**WORK REQUEST:** Locate and copy each line in the data that contains the word "topics".

##############################

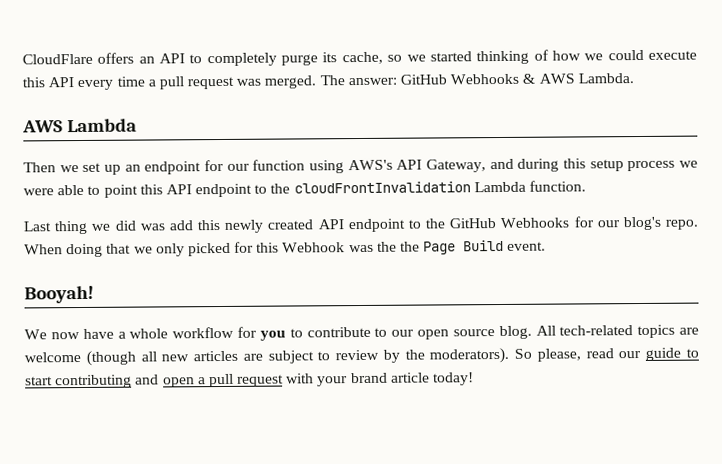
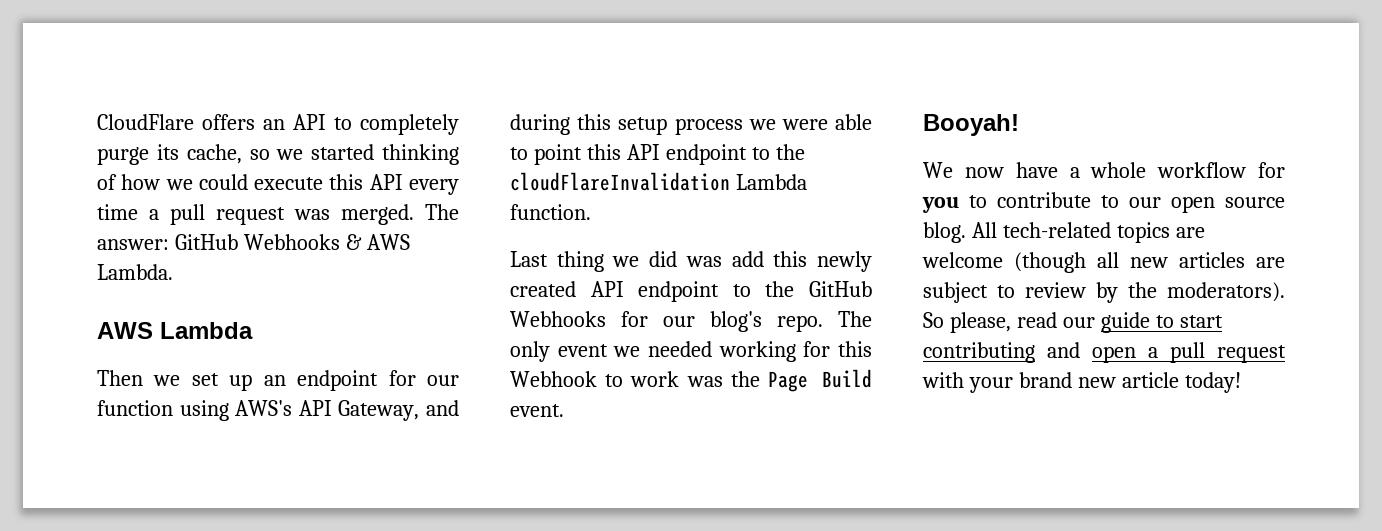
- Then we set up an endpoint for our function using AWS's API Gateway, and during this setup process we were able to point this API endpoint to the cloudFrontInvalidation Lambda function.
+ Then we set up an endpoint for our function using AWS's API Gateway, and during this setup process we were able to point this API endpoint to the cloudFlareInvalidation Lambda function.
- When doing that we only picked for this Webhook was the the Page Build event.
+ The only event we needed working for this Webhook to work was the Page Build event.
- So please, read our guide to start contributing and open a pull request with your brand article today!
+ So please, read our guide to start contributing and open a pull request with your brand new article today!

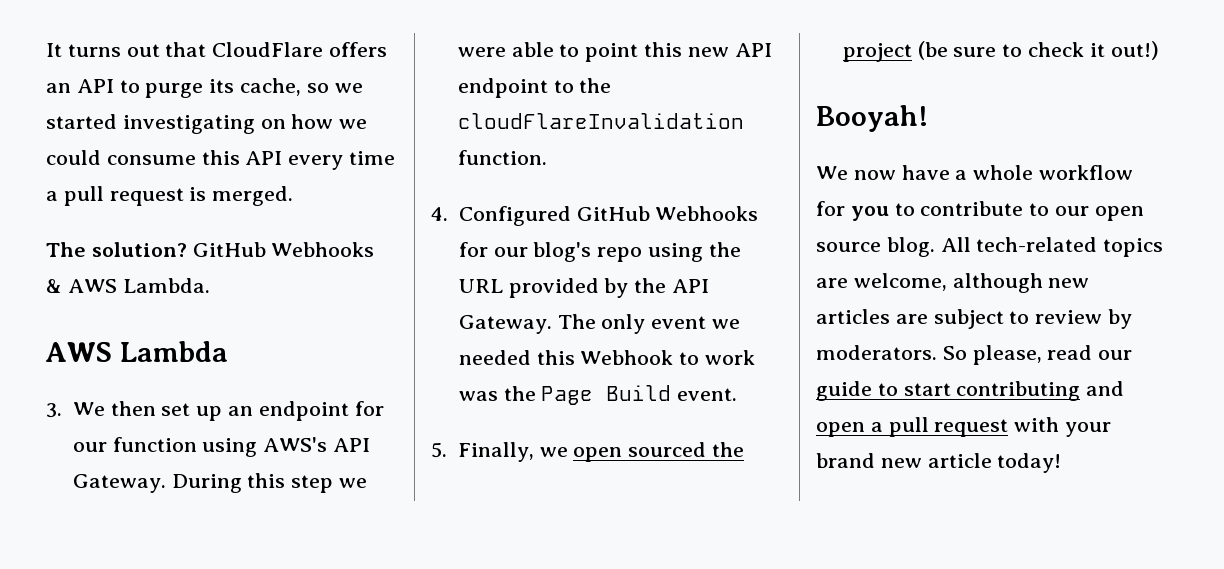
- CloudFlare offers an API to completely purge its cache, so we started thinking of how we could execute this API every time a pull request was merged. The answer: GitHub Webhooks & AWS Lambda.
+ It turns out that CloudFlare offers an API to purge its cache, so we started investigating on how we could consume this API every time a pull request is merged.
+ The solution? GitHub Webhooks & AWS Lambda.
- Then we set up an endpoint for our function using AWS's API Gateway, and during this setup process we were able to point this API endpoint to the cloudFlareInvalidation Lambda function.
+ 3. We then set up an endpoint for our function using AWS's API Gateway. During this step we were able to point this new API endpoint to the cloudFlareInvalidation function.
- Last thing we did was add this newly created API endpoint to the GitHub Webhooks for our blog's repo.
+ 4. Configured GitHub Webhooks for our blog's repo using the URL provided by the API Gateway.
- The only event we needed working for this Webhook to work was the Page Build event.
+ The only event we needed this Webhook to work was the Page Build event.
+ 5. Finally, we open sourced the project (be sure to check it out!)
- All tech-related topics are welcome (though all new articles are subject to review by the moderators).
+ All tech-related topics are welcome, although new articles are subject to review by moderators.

##############################

**SOLVED EXERCISE:**
- All tech-related topics are welcome (though all new articles are subject to review by the moderators).
+ All tech-related topics are welcome, although new articles are subject to review by moderators.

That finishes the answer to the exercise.